### What to work on
Show each line of the entries below in which the word "bout" appears.

### Records supplied
= = = =
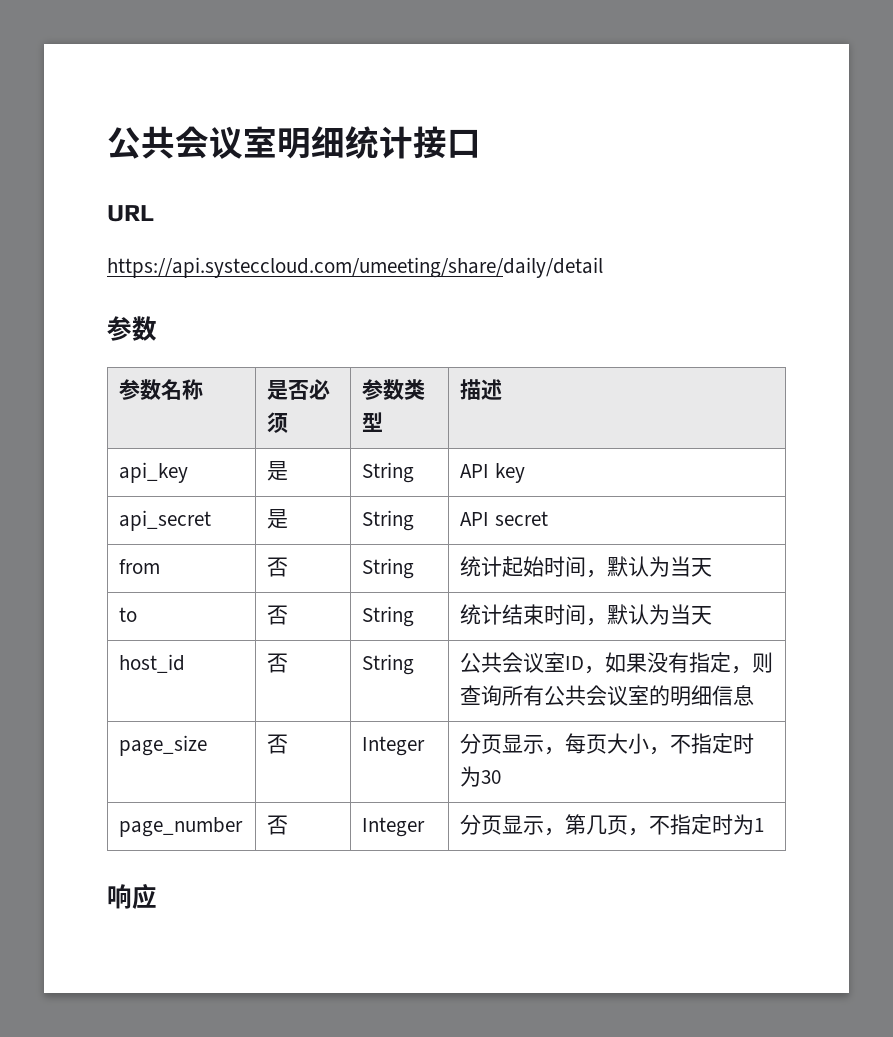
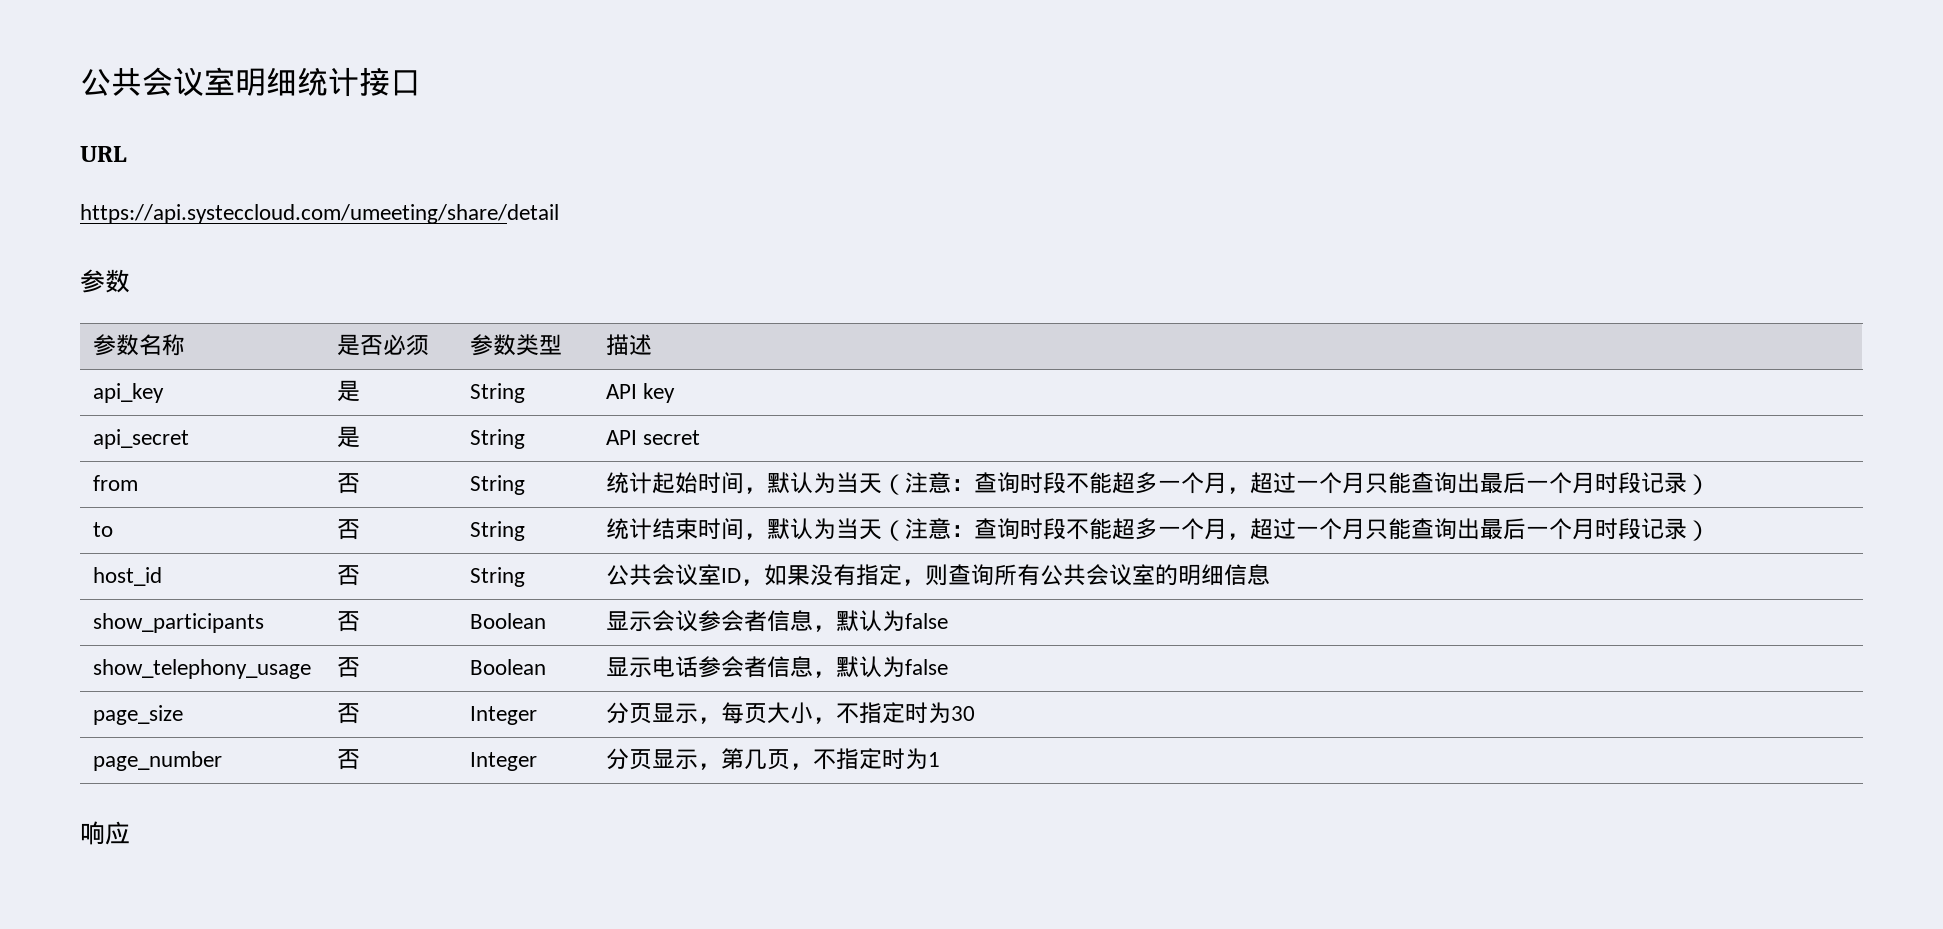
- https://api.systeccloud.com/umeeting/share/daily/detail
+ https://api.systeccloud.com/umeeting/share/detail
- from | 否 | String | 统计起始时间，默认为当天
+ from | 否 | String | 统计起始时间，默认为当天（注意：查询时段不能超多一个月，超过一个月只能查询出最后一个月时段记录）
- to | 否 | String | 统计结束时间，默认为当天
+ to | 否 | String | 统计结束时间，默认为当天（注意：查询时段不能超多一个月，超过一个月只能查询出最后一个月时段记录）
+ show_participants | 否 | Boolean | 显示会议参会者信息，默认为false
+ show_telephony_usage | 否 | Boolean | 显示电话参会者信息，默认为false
= = = =
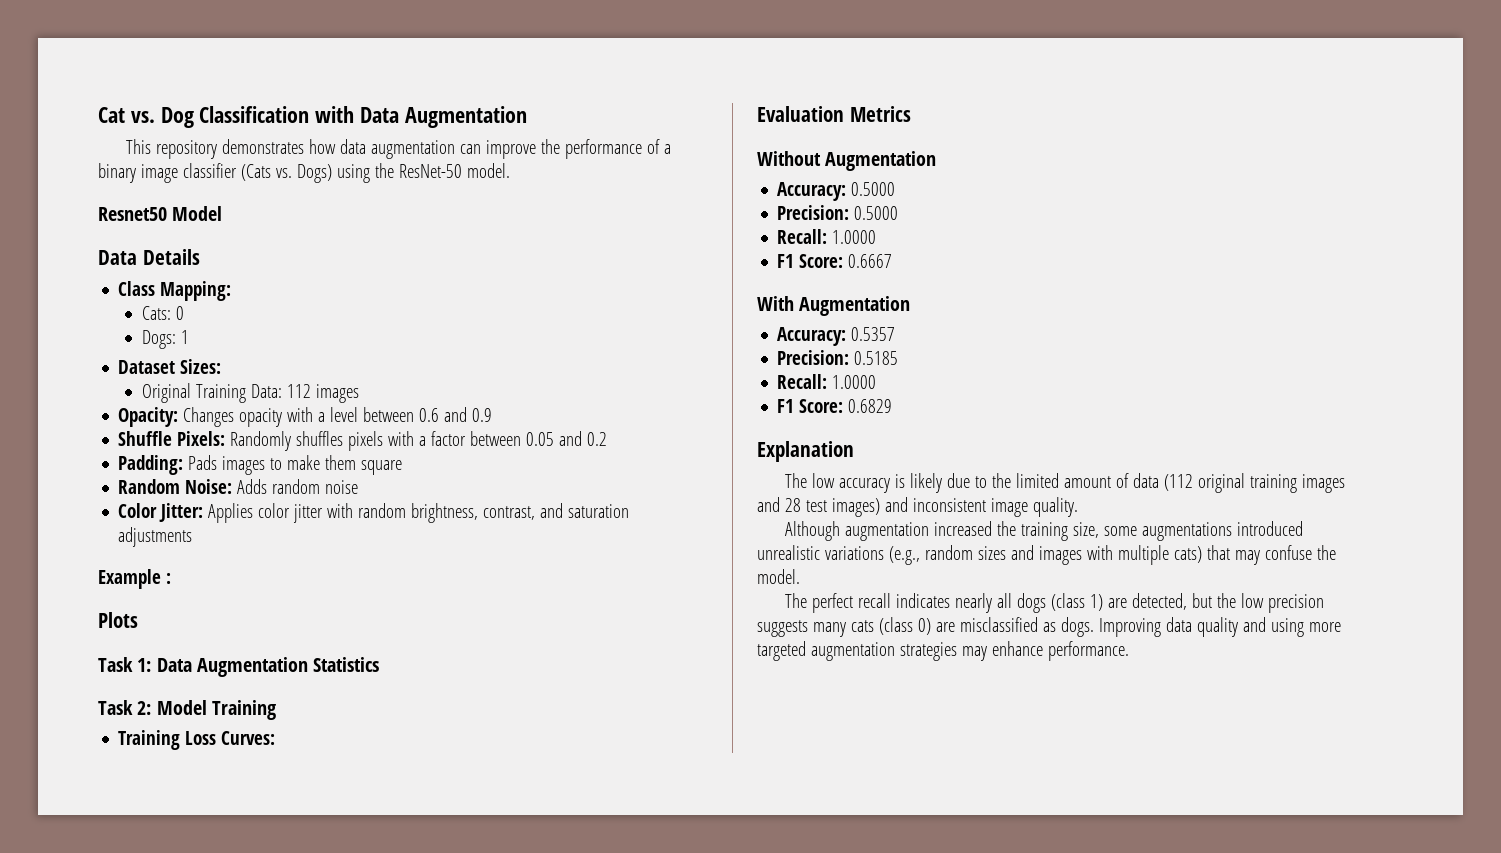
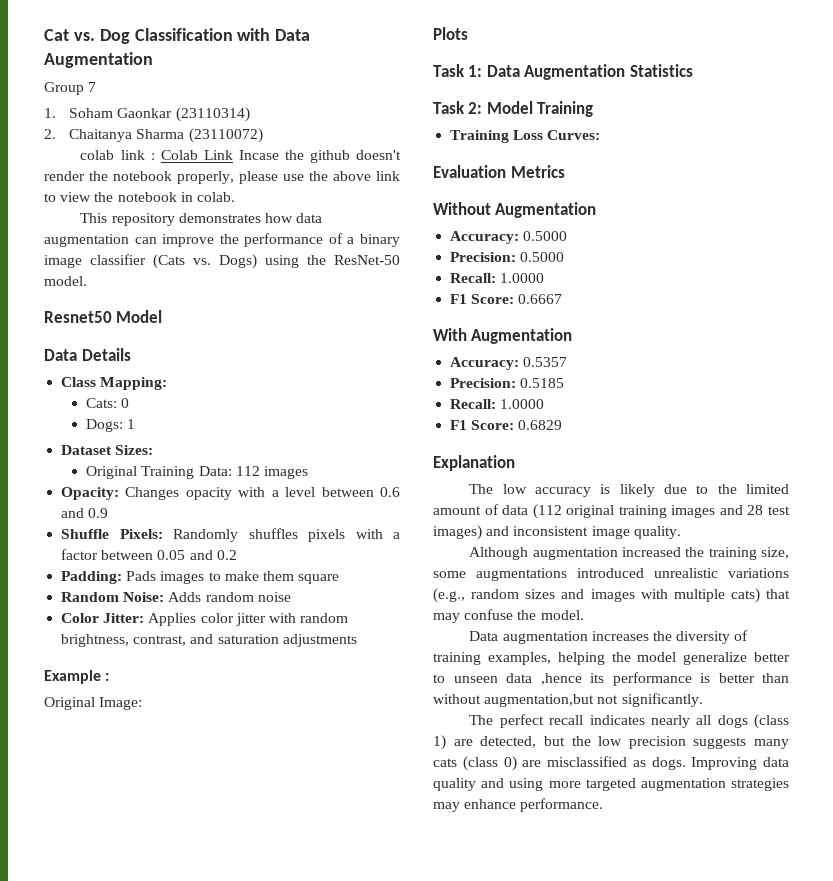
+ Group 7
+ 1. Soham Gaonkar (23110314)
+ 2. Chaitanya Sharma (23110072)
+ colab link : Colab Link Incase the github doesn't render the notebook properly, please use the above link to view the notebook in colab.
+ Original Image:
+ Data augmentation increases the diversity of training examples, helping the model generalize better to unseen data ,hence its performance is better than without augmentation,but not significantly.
= = = =
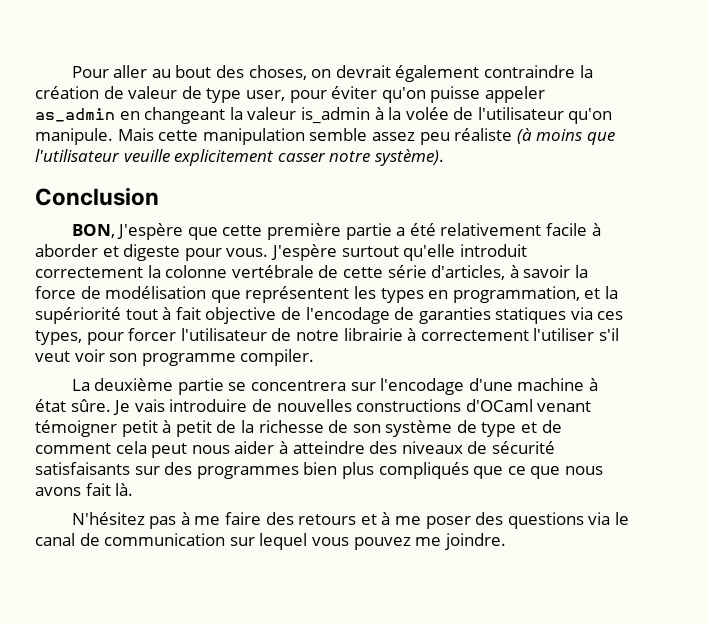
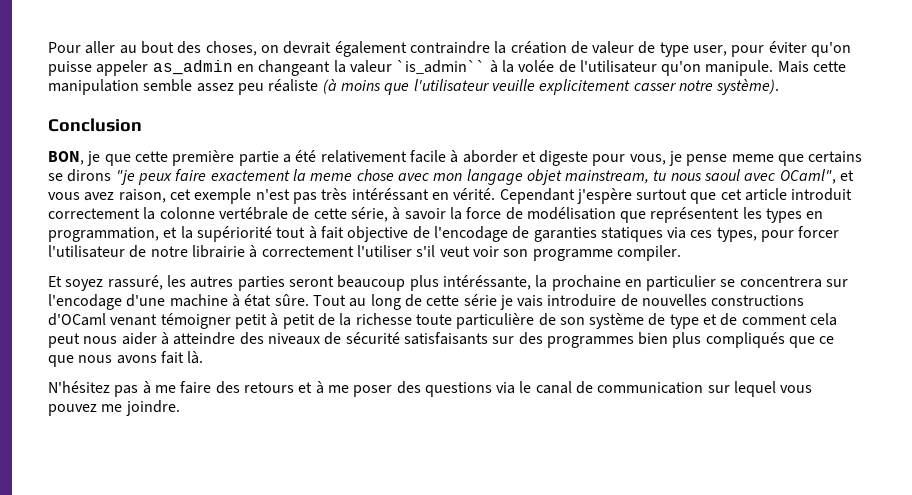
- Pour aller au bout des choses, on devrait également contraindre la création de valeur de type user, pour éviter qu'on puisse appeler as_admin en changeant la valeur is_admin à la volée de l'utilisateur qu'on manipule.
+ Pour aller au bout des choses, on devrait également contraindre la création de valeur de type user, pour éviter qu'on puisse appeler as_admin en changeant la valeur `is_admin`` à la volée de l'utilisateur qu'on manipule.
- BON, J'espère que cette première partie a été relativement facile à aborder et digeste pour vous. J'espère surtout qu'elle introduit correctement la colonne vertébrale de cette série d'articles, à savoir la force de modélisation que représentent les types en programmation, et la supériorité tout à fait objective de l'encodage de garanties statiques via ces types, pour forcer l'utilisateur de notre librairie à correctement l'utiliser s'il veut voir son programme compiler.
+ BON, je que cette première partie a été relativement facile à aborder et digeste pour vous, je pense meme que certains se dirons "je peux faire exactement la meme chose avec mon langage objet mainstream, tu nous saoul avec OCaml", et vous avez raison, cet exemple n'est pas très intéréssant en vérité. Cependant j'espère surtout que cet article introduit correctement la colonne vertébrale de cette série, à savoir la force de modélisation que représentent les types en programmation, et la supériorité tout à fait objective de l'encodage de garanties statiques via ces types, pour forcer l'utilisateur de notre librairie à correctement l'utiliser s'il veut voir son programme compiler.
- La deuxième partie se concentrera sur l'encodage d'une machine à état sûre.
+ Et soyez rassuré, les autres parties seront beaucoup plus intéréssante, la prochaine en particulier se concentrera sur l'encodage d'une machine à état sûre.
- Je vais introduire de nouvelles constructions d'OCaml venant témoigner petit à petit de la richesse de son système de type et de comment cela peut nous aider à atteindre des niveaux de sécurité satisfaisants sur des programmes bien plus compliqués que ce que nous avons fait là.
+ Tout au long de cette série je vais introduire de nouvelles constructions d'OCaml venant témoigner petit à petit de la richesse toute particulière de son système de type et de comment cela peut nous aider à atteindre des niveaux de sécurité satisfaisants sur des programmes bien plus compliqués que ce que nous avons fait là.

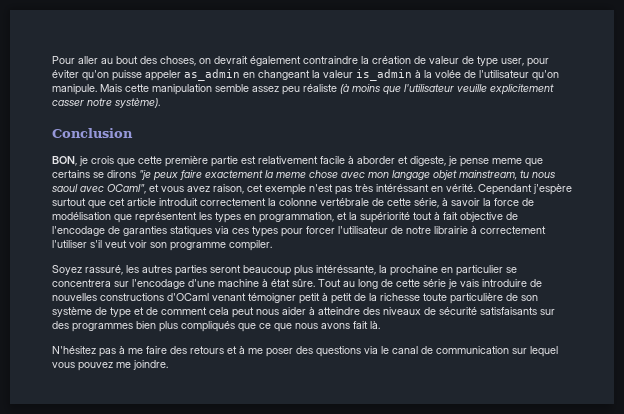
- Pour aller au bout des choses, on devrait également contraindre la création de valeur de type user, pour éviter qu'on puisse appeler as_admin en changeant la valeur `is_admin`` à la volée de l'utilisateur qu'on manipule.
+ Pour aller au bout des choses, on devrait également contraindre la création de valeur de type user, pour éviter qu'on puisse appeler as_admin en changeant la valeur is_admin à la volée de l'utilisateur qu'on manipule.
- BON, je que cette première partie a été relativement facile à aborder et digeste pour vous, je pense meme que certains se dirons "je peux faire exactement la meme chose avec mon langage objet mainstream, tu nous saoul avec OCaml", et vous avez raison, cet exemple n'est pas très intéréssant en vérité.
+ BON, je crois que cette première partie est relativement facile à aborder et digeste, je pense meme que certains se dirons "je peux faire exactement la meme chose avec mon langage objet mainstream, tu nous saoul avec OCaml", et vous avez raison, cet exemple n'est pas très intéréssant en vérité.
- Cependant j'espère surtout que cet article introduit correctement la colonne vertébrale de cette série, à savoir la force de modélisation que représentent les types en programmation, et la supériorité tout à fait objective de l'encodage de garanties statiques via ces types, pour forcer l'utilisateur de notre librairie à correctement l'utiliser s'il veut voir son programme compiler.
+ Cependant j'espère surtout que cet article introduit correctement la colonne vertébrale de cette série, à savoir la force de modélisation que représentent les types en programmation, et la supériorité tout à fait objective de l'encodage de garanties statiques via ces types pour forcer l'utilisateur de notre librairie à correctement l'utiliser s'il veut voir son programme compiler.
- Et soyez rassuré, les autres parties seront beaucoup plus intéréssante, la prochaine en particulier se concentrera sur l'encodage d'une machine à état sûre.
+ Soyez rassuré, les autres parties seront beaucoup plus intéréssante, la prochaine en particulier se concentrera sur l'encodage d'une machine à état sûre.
= = = =
### Answer for the task
- Pour aller au bout des choses, on devrait également contraindre la création de valeur de type user, pour éviter qu'on puisse appeler as_admin en changeant la valeur is_admin à la volée de l'utilisateur qu'on manipule.
+ Pour aller au bout des choses, on devrait également contraindre la création de valeur de type user, pour éviter qu'on puisse appeler as_admin en changeant la valeur `is_admin`` à la volée de l'utilisateur qu'on manipule.
- Pour aller au bout des choses, on devrait également contraindre la création de valeur de type user, pour éviter qu'on puisse appeler as_admin en changeant la valeur `is_admin`` à la volée de l'utilisateur qu'on manipule.
+ Pour aller au bout des choses, on devrait également contraindre la création de valeur de type user, pour éviter qu'on puisse appeler as_admin en changeant la valeur is_admin à la volée de l'utilisateur qu'on manipule.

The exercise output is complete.